(Material supplied Opens)
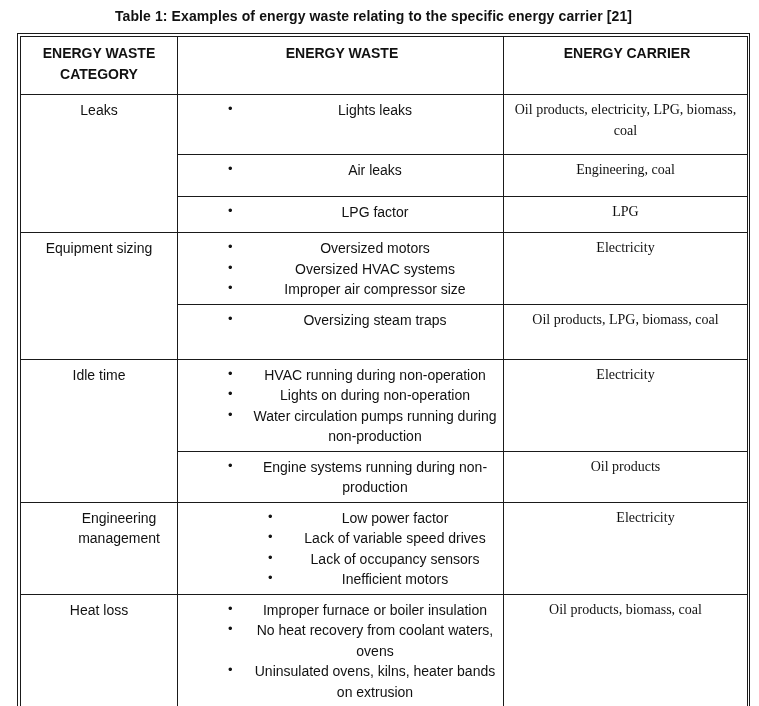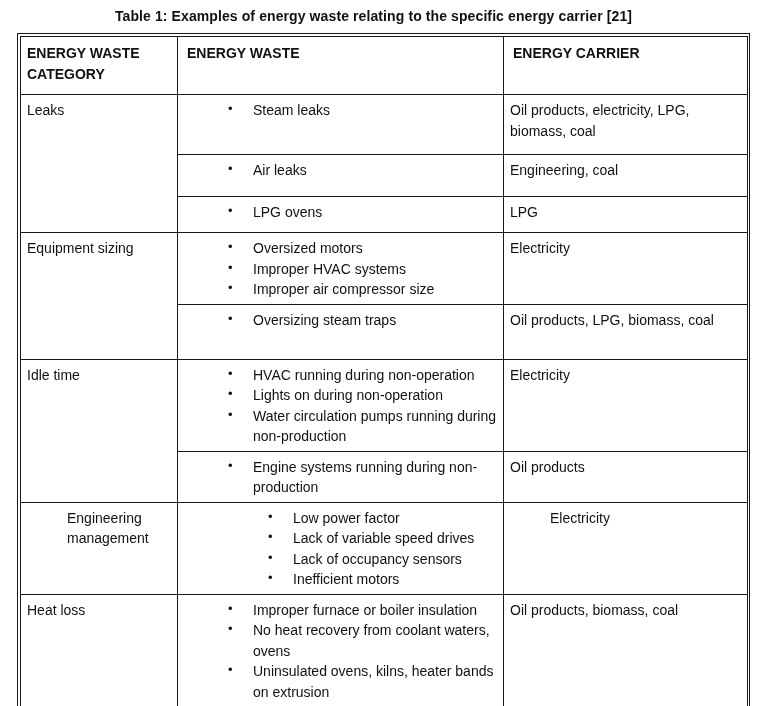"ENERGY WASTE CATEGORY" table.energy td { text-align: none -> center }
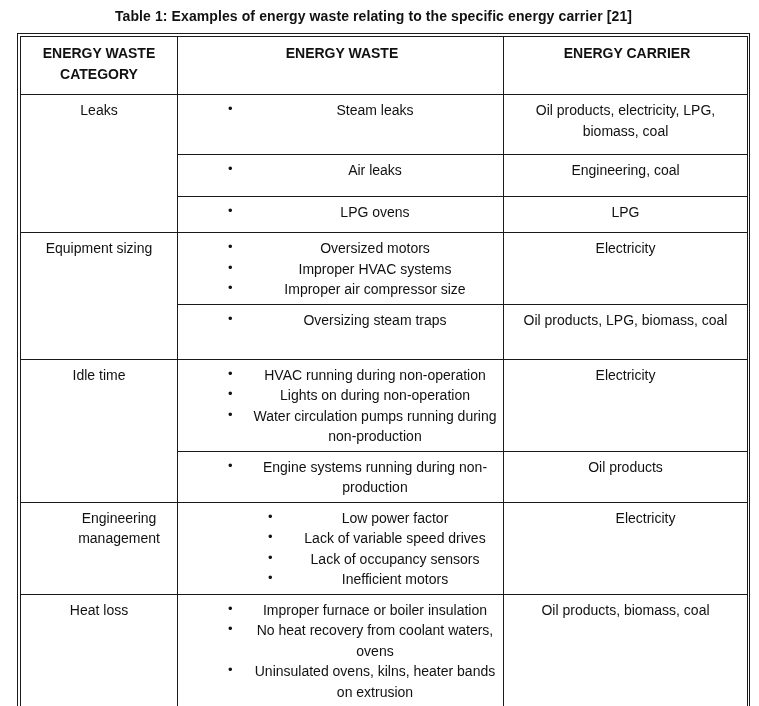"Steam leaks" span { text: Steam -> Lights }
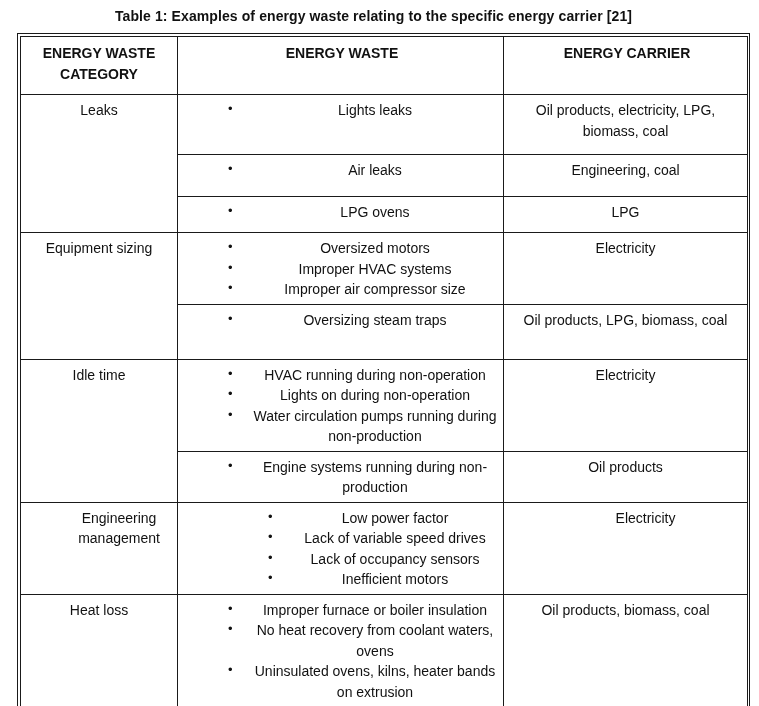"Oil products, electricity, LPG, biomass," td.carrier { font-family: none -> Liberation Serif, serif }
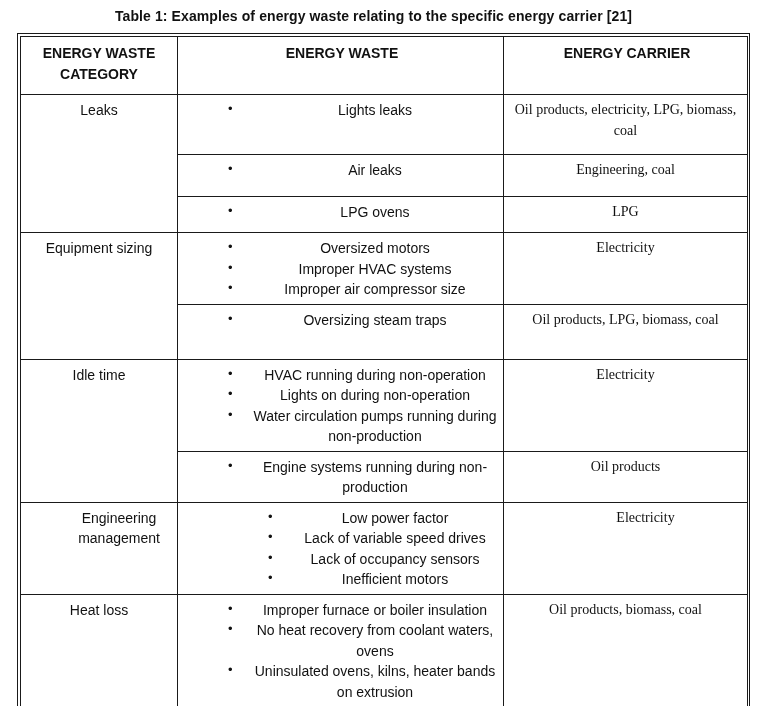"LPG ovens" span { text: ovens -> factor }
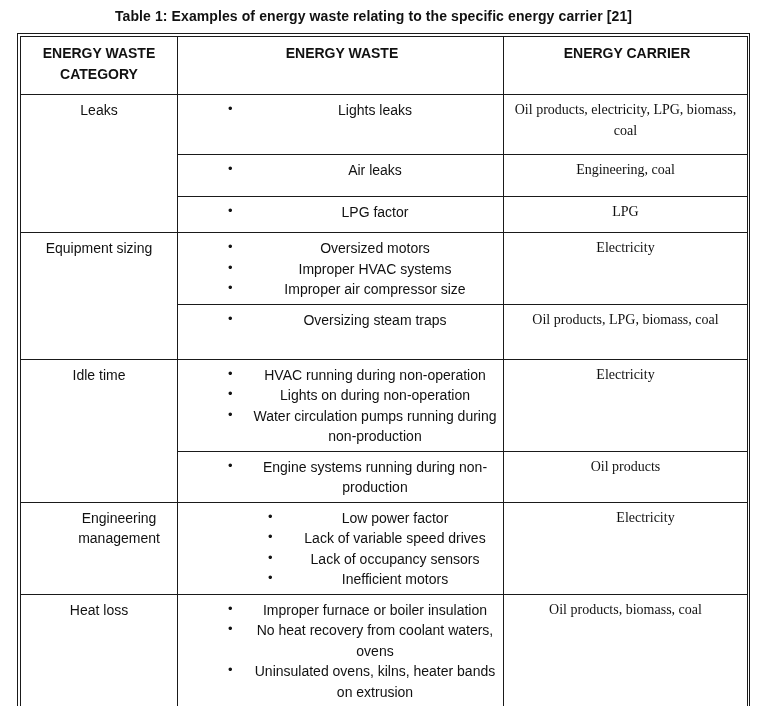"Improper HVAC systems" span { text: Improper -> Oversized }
(Material supplied Closes)
(Material supplied Opens)
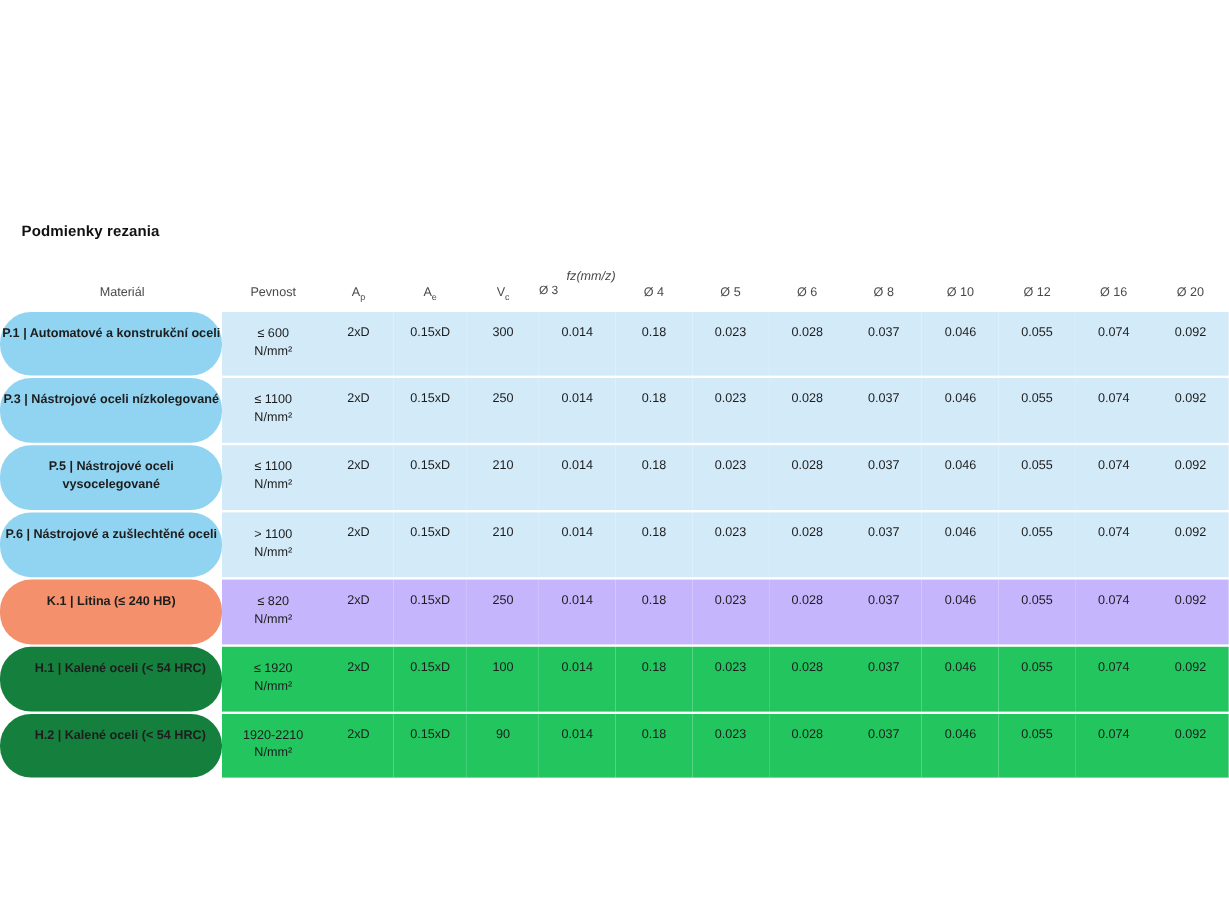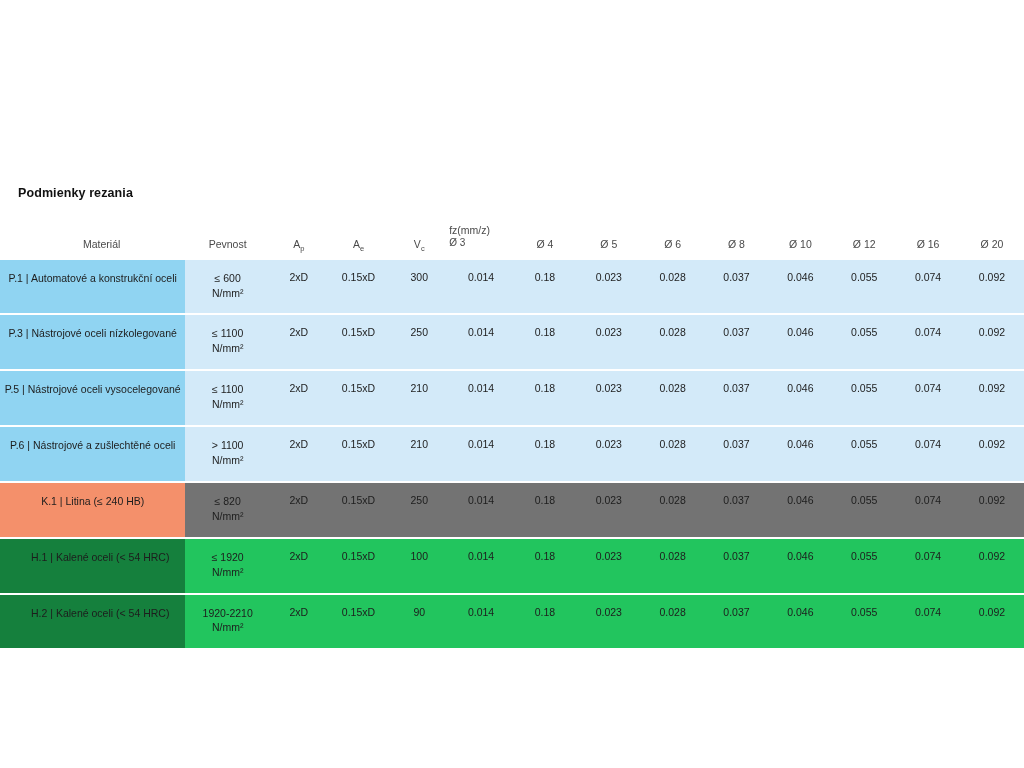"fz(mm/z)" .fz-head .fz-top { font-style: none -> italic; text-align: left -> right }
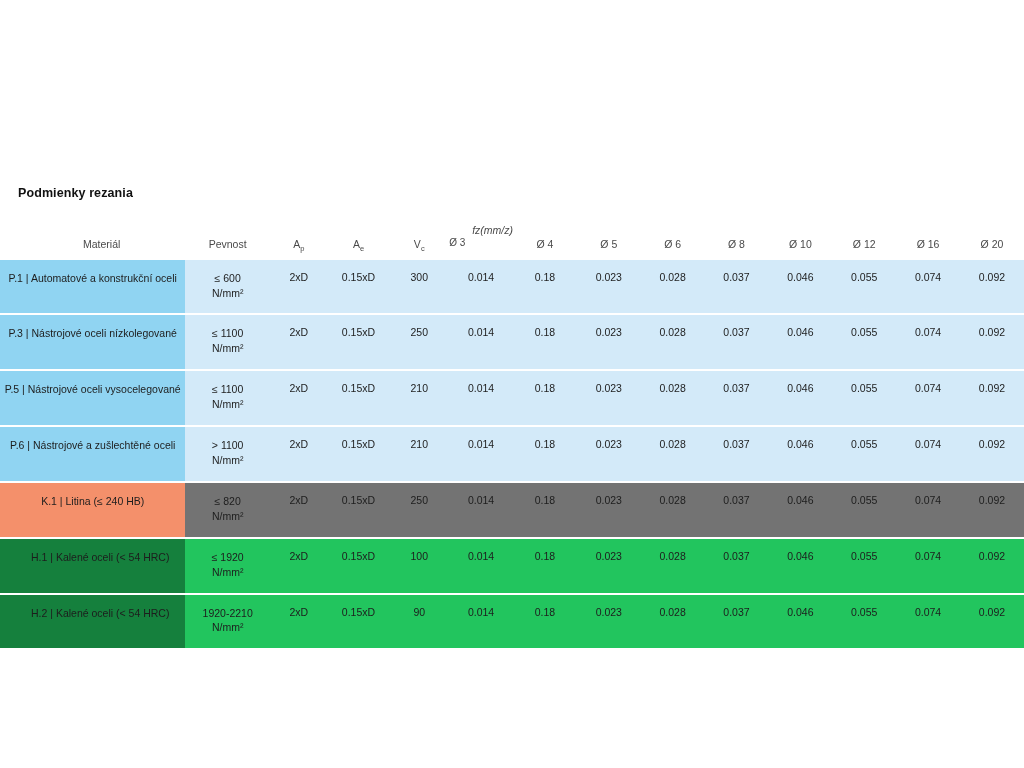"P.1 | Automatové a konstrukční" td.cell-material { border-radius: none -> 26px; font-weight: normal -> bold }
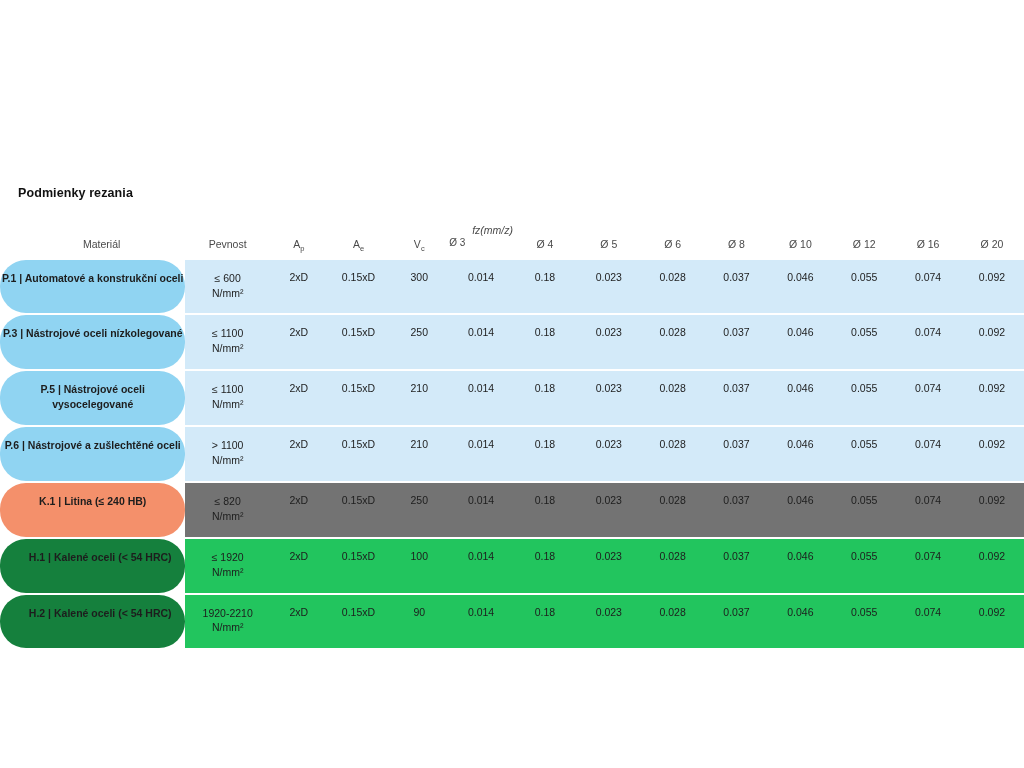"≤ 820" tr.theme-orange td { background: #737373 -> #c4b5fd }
(Material supplied Closes)
(Material supplied Opens)
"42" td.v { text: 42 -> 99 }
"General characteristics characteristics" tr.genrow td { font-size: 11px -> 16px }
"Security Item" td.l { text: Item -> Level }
(Material supplied Closes)
## The problem
What you give back should be only the lines of the records above, starting at the line with "font-size: 11px ->" and ending at the line with "text: Item ->", restated word for word.

## Solution
"General characteristics characteristics" tr.genrow td { font-size: 11px -> 16px }
"Security Item" td.l { text: Item -> Level }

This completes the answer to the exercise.